Task brief. Retype the entries below exactly, dropping the images.

Recorded data.

* * * * *

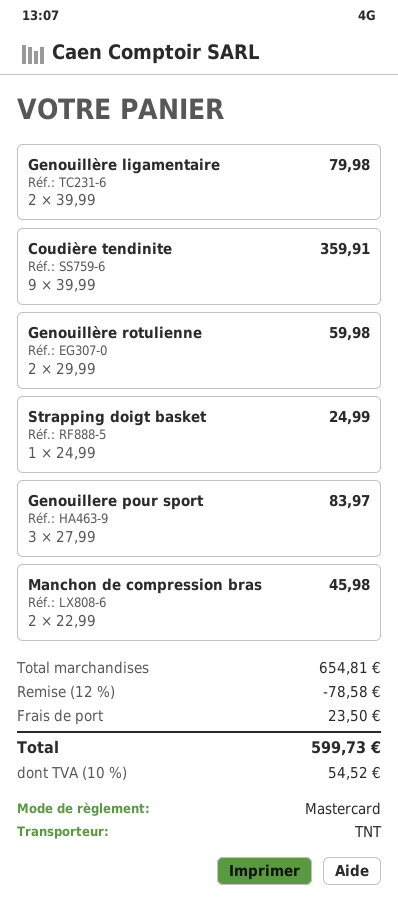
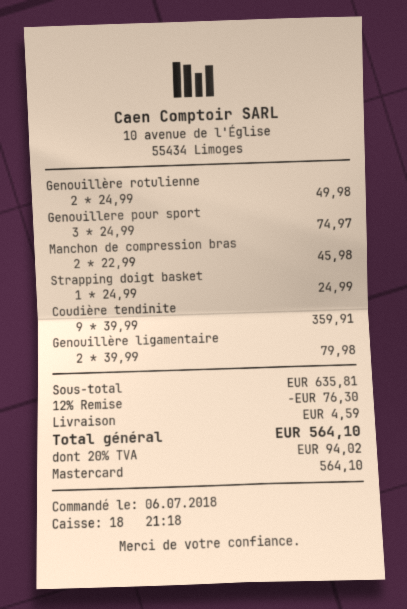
Genouillère rotulienne: 2 x 29.99 = 59.98 -> 2 x 24.99 = 49.98
Genouillere pour sport: 3 x 27.99 = 83.97 -> 3 x 24.99 = 74.97
subtotal: 654.81 -> 635.81
discount: 12% = 78.58 -> 12% = 76.30
shipping: 23.50 -> 4.59
tax: 10% = 54.52 -> 20% = 94.02
total: 599.73 -> 564.10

* * * * *

Solution for this task.
Genouillère rotulienne: 2 x 29.99 = 59.98 -> 2 x 24.99 = 49.98
Genouillere pour sport: 3 x 27.99 = 83.97 -> 3 x 24.99 = 74.97
subtotal: 654.81 -> 635.81
discount: 12% = 78.58 -> 12% = 76.30
shipping: 23.50 -> 4.59
tax: 10% = 54.52 -> 20% = 94.02
total: 599.73 -> 564.10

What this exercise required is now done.